5. Fertilisers: Import of fertilisers in 1991-92 stood at $ 954 million. In 2003-04 spending on
import of fertilizers was $ 635 million.
The imports of fertilisers have weakened, which specifies less dependence of India on introduced
fertilisers. The share in total introductions of fertilisers was 4.1% in 1990-91, which came down
to 1.5% in 2005-06.
Notes Punjab State is predominantly an agricultural state with two-third of its population
directly or indirectly dependent on agriculture. And, thus, helps in increasing the Indian
Economy.
8.6 Balance of Payment on Current Account
This section emphasises on the balance of payment on current account. Balance of Payments
(BoP) statistics methodically reviews the economic dealings of an economy with the rest of the
World for a definite period. The Reserve Bank of India (RBI) is accountable for compilation and
distribution of BoP data.
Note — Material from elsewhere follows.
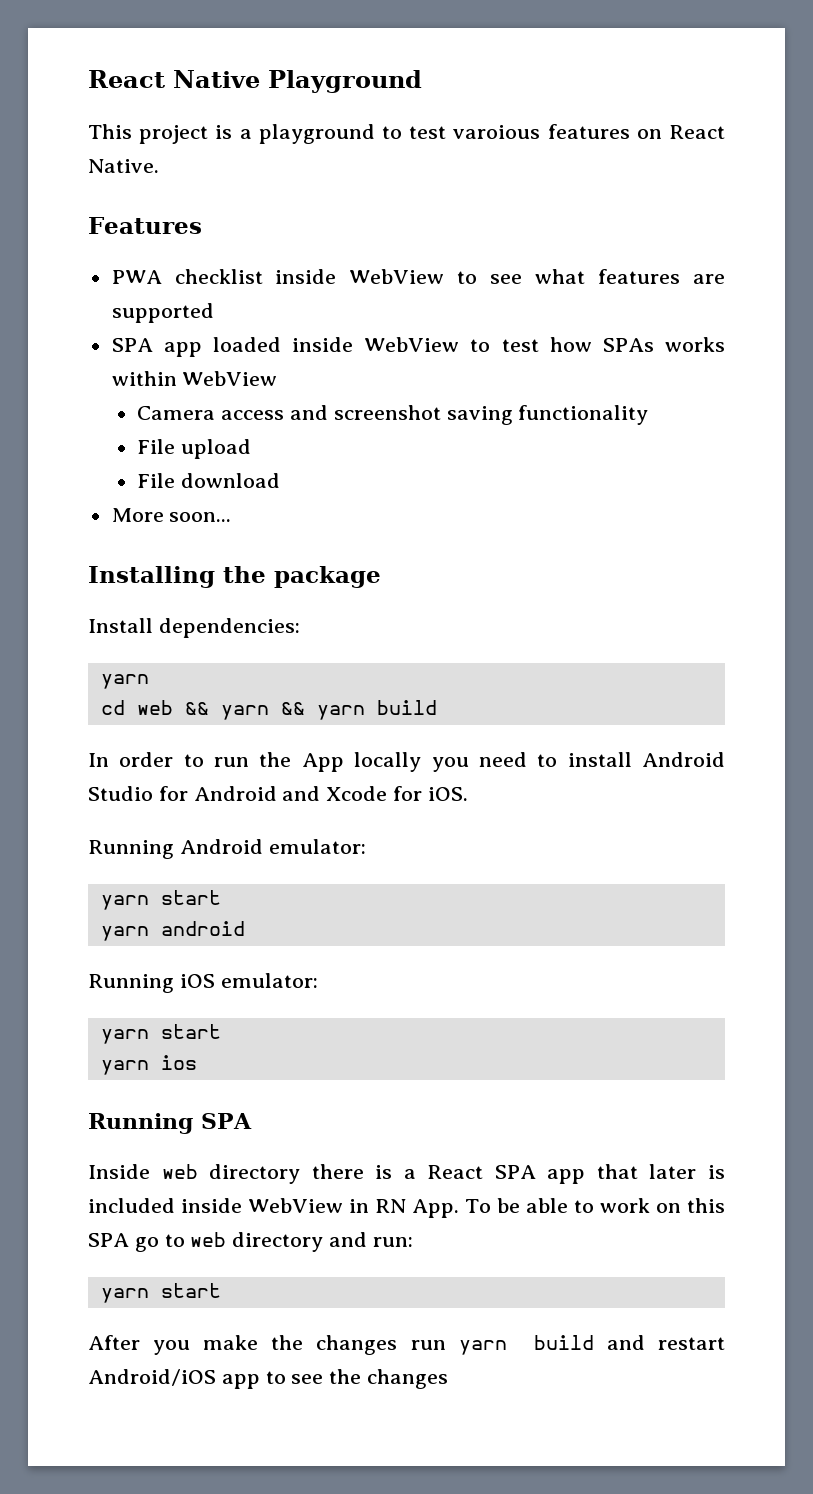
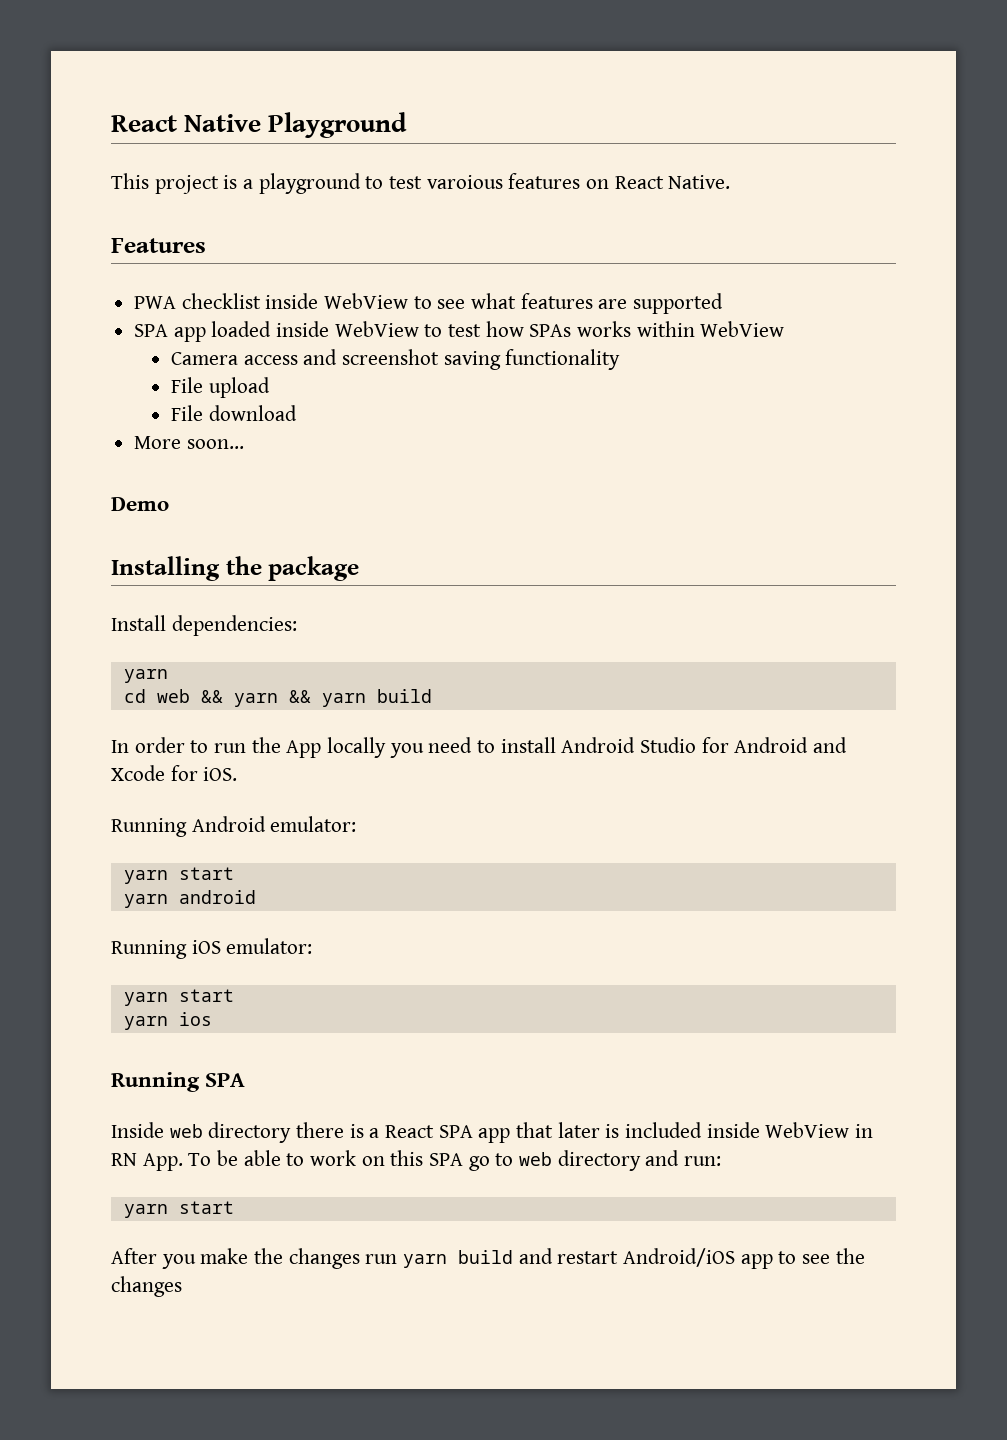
(232, 517) none -> [111,497,169,511] // Demo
BoP is approximately consistent with the strategies and rules contained
in the BoP Manual of the International Monetary Fund.
Balance of payment (BoP) comprises current account, capital account, errors and omissions and
changes in foreign exchange reserves. Below current account of the BoP, dealings are categorised
into merchandise (exports and imports) and invisibles. Invisible transactions are further
categorised into three categories, namely:
Income
Services–travel, transportation, insurance, Government not included elsewhere (GNIE)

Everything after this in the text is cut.